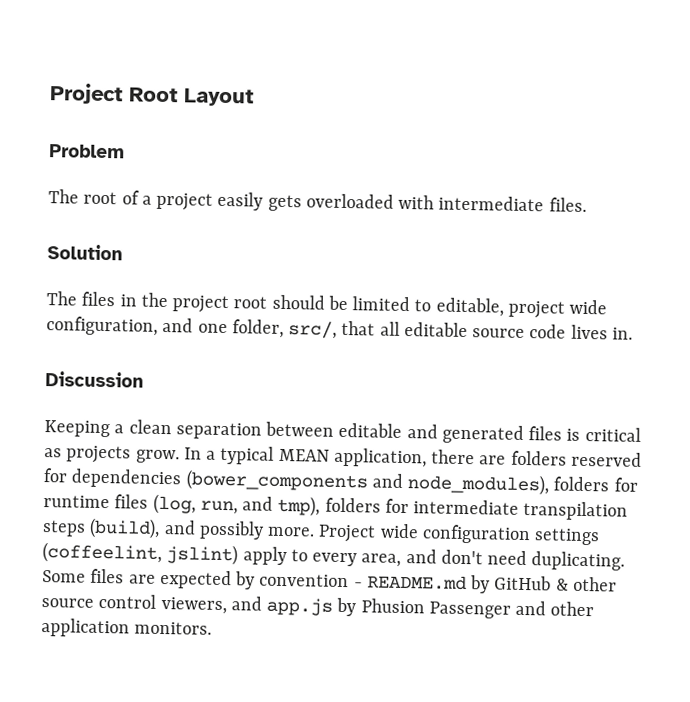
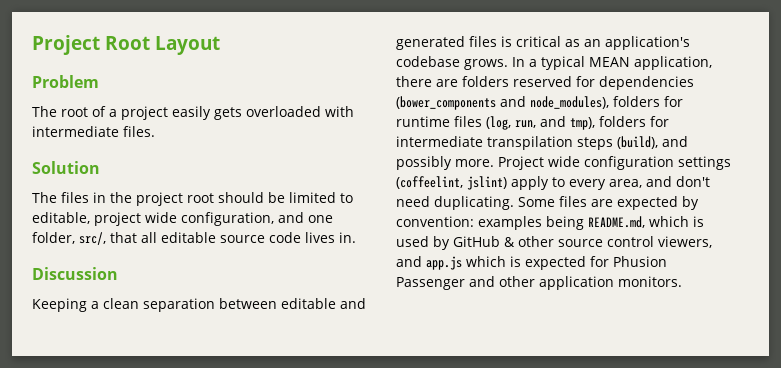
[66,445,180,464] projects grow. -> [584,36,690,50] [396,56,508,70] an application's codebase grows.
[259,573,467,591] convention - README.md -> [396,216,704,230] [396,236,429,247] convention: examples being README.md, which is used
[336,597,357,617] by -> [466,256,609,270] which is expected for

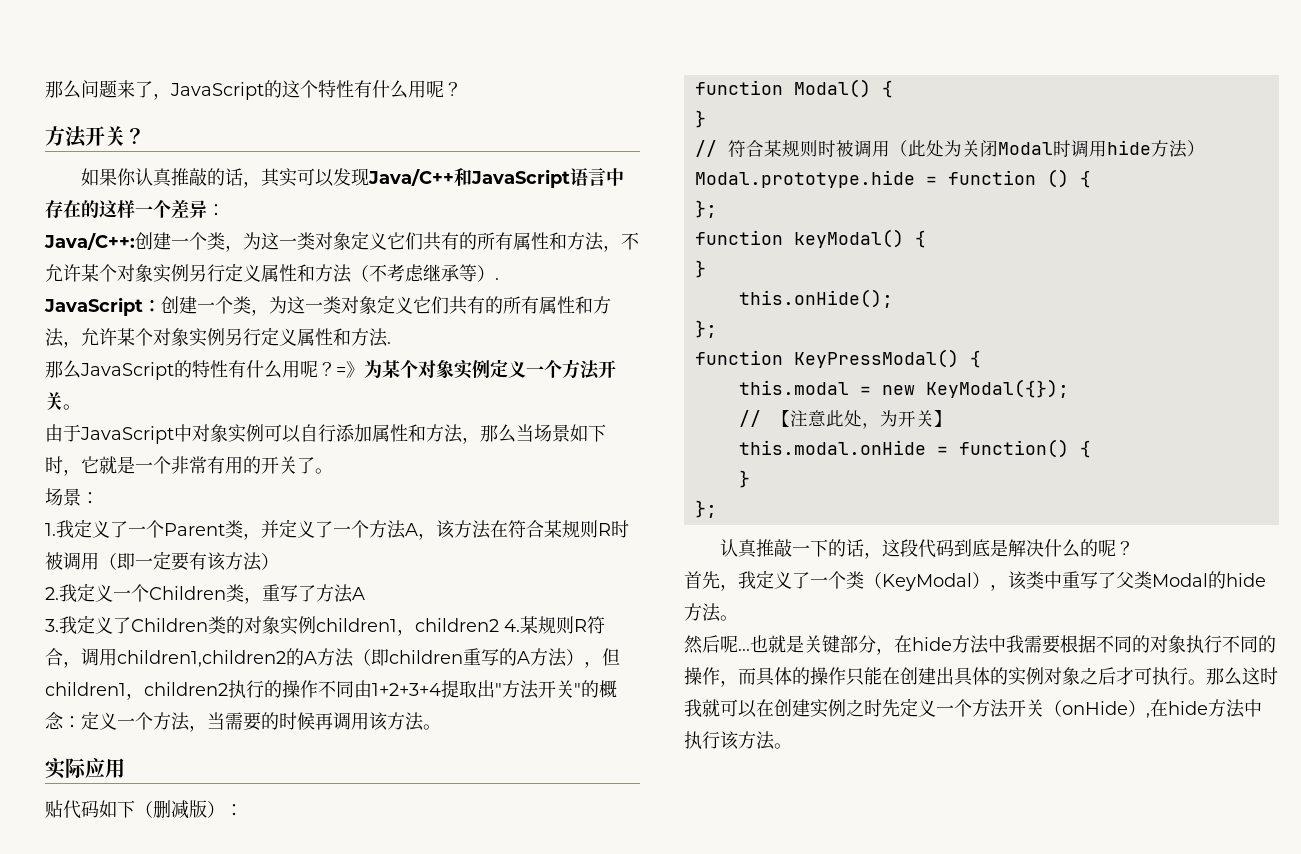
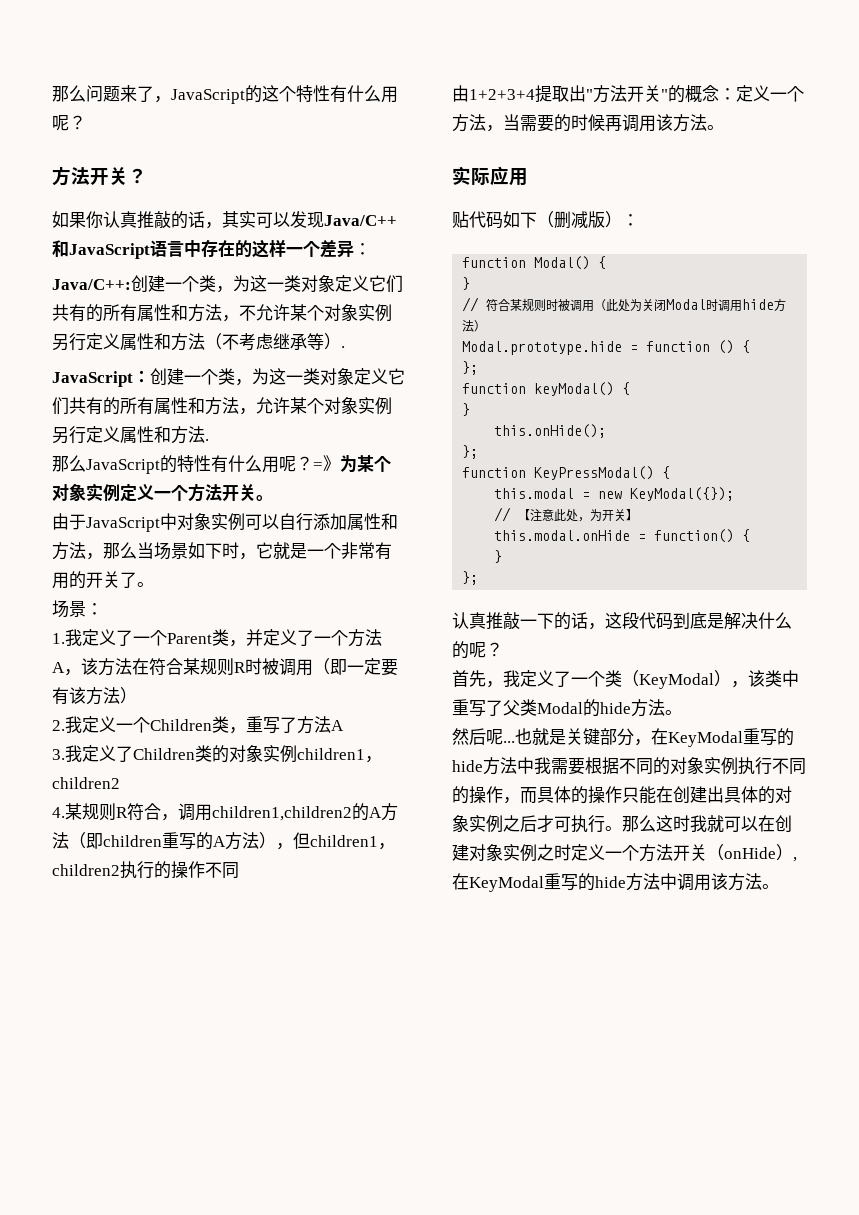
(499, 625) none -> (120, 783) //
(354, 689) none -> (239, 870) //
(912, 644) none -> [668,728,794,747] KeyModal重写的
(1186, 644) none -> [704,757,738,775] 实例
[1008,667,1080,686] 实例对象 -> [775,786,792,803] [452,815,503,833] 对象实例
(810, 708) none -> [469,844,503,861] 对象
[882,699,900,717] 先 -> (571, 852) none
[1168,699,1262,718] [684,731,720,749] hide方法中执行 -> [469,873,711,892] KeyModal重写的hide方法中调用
********
Required action: From the listing above, copy out each line where the word "none" appears.

Response box:
(499, 625) none -> (120, 783) //
(354, 689) none -> (239, 870) //
(912, 644) none -> [668,728,794,747] KeyModal重写的
(1186, 644) none -> [704,757,738,775] 实例
(810, 708) none -> [469,844,503,861] 对象
[882,699,900,717] 先 -> (571, 852) none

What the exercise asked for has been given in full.